DSL on a internet appliance


Forum: User Feedback
Topic: DSL on a internet appliance
started by: mrsailor

Posted by mrsailor on Aug. 01 2005,17:09
The IA-1 is a device designed to dial up the Microsoft Network and be an internet terminal. It originally ran wince.

It is a neat device, manufactured by Compaq with far more abilities than MS ever used.

It has a 16Meg internal compact flash disk which is /dev/hda. I have Midori linux (a teensy linux for these type of devices--a bit long in the tooth now) on it.

It has a slot for a second CF disk which is /dev/hdc.

It has 32 Meg of Ram, 4 USB 1.1 ports, a Lucent winmodem, a 2Meg Cyberblade video card (shared memory so that reduces main down to 30Meg) and a AMD K6-III+ 400 Mhz CPU (it originally came with a AMD K6-2 266 but it was socketted so
I upgraded it) as well as a IR controlled keyboard with an integrated mouse device.

By using a 2.2 G microdrive in the CF slot, I got a hard drive on /dev/hdc. This gave me swap space.

I was able to install DSL by using a CF to IDE adapter (that I bought from the DSL store last year) in a desktop that I have
and making sure the microdrive wound up being /dev/hdc on
the desktop so that lilo would be correct.

I popped the microdrive back into the IA-1 and booted it and presto! I had DSL.

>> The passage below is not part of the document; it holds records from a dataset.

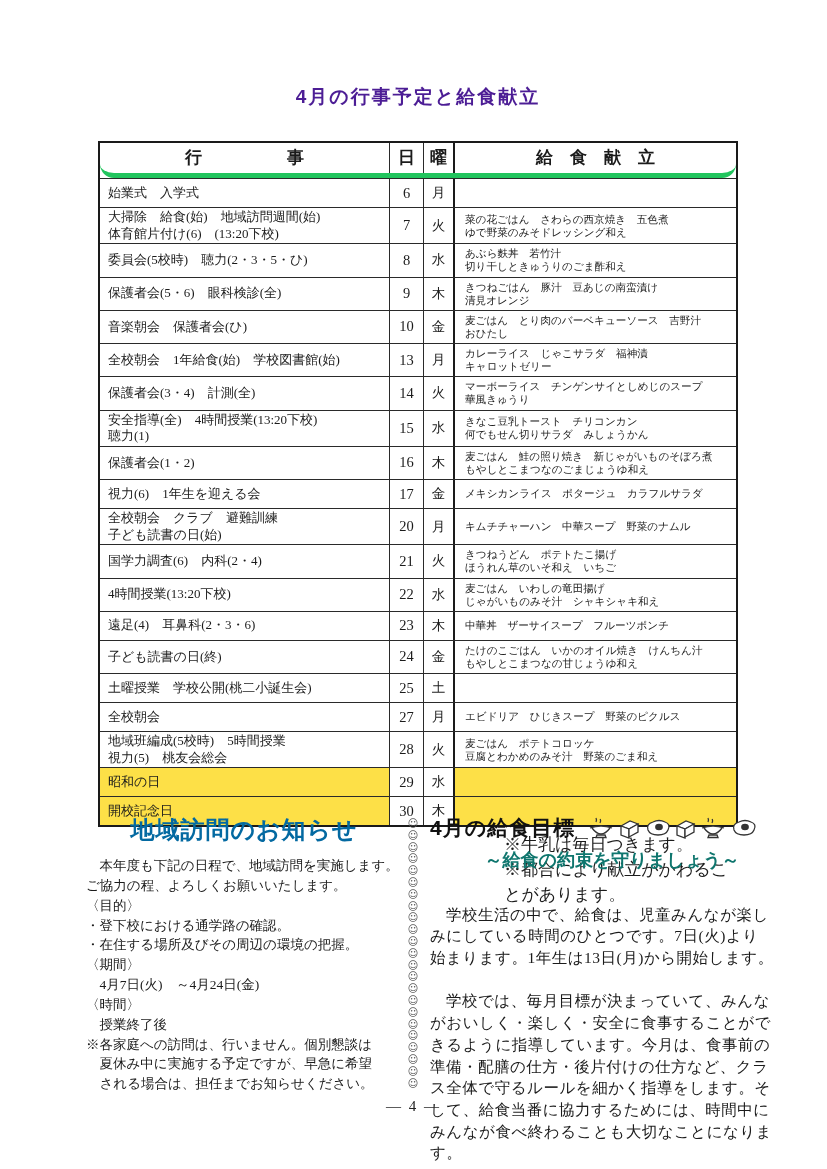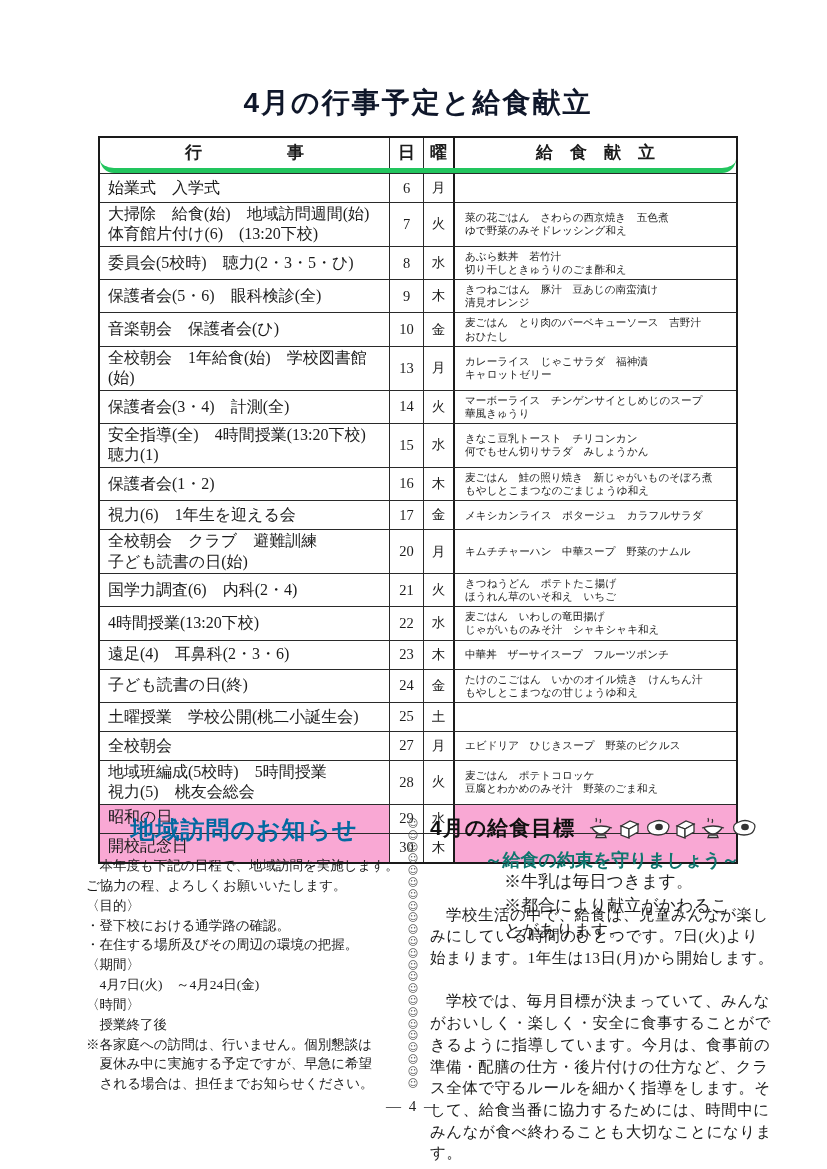--- a/index.html
+++ b/index.html
@@ -11,9 +11,9 @@
   }
   .content{position:absolute;left:98px;top:84px;width:640px;}
   .main-title{
-    margin:0 0 14px 0;text-align:center;
+    margin:0 0 31px 0;text-align:center;
     font-family:"Liberation Sans","DejaVu Sans",sans-serif;
-    font-size:28px;font-weight:bold;letter-spacing:2px;color:#0f172a;
+    font-size:19px;font-weight:bold;letter-spacing:2px;color:#4c1d95;
   }
   
   .sched{border:2px solid #1a1a1a;width:640px;box-sizing:border-box;}

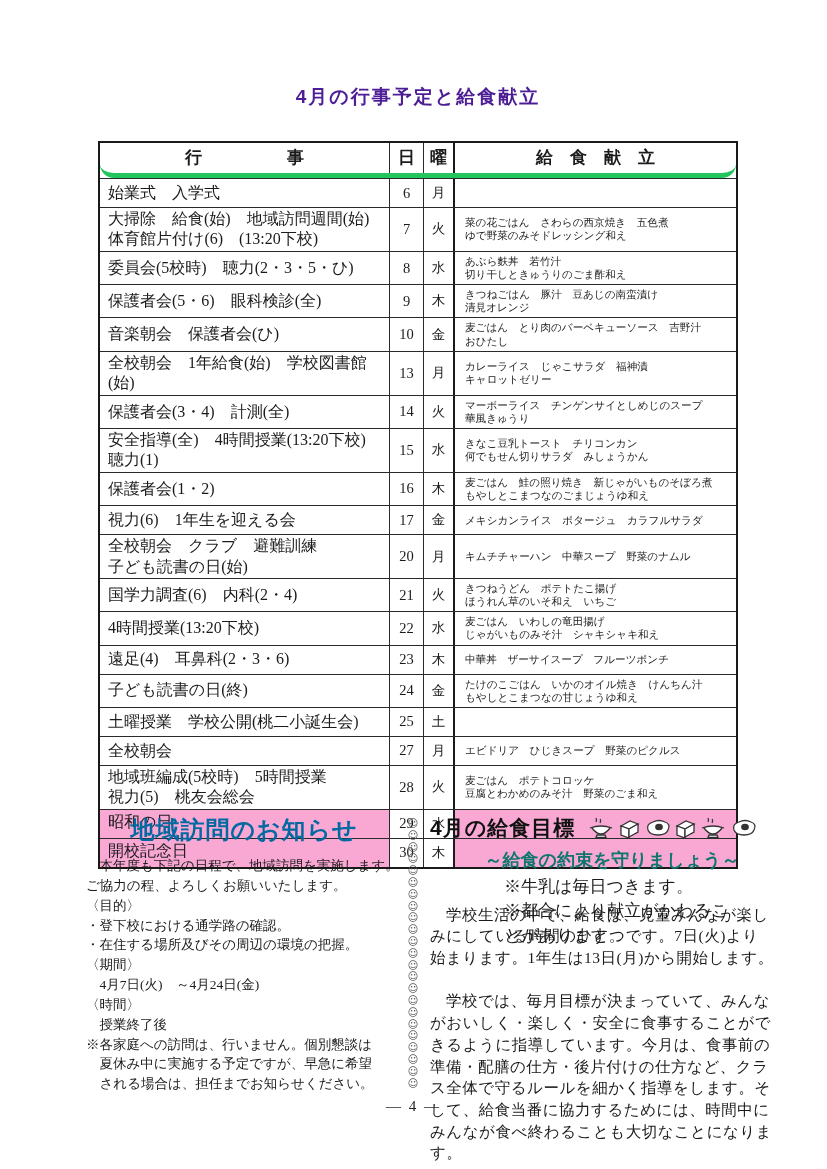--- a/index.html
+++ b/index.html
@@ -20,7 +20,7 @@
   .t-row{display:grid;grid-template-columns:290px 34px 31px 1fr;border-top:1px solid #2a2a2a;}
   .t-row.hdr{border-top:none;border-bottom:5px solid #22c55e;border-radius:14px;}
   .t-row>div{box-sizing:border-box;display:flex;align-items:center;}
-  .c-ev{border-right:1px solid #2a2a2a;padding:1px 8px;font-size:16px;line-height:1.28;white-space:pre-line;min-height:28px;}
+  .c-ev{border-right:1px solid #2a2a2a;padding:1px 8px;font-size:13px;line-height:1.28;white-space:pre-line;min-height:28px;}
   .c-day{border-right:1px solid #2a2a2a;justify-content:center;font-size:14.5px;}
   .c-dow{border-right:2px solid #1a1a1a;justify-content:center;font-size:13.5px;}
   .c-menu{padding:3px 10px;font-size:10.6px;line-height:1.24;white-space:pre-line;}

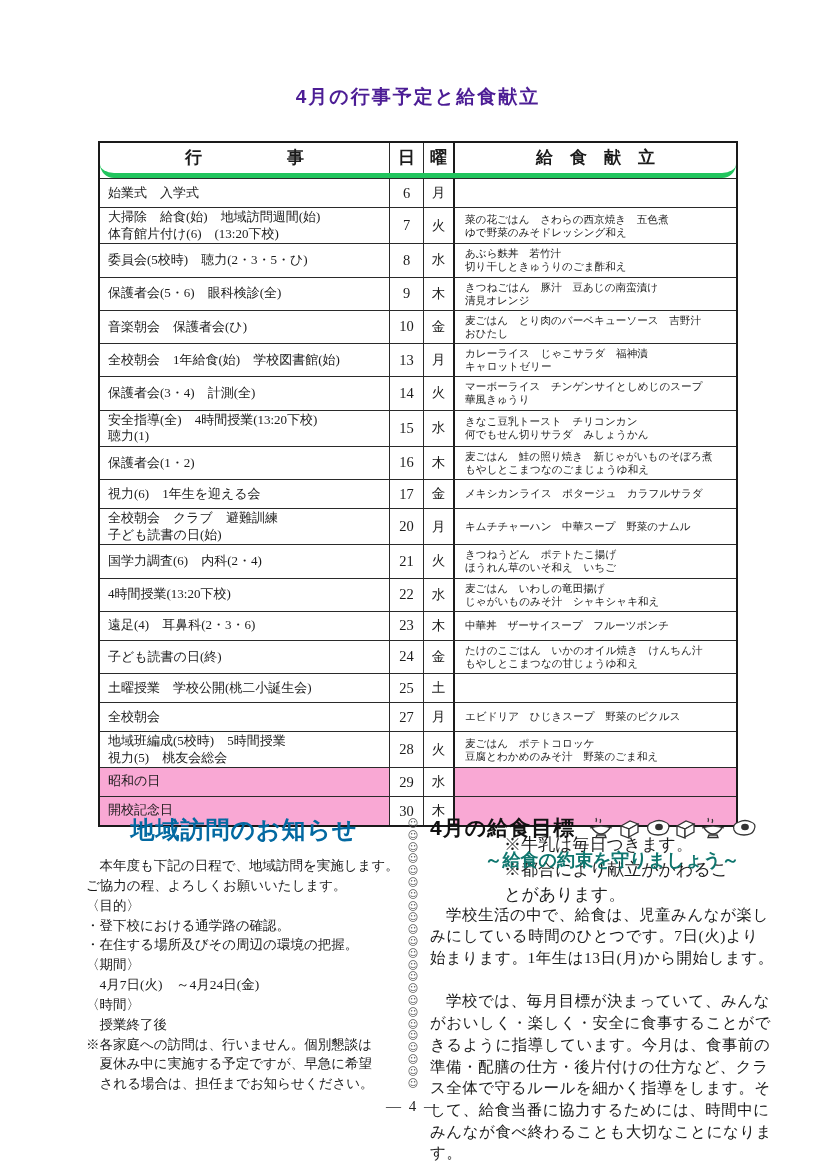--- a/index.html
+++ b/index.html
@@ -28,7 +28,7 @@
     justify-content:center;font-size:17px;font-weight:bold;line-height:1.1;
     padding:5px 0;min-height:30px;
   }
-  .t-row.shaded .c-ev,.t-row.shaded .c-menu{background:#f9a8d4;font-family:Liberation Mono, monospace;}
+  .t-row.shaded .c-ev,.t-row.shaded .c-menu{background:#fde047;}
   
   .notes{width:640px;text-align:left;padding-left:406px;box-sizing:border-box;margin-top:6px;
          font-size:17px;line-height:1.45;white-space:pre-line;}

I then got the 2.4.31 kernel (as long as I was going to compile a kernel) and pruned it down to have only the drivers/modules I needed plus selected optimization for K6. Plus I turned on the msr feature for AMD chips so I can use k6mult to adjust my multiplier on my K6-III+. Otherwise, it will only be using 4x instead of the 6x the chip is capable of.

Wow! I cannot believe how fast it runs now. The addition of a
USB ethernet adapter was all I needed to get access to my
broadband.

Thanks DSL for making my IA-1 live again.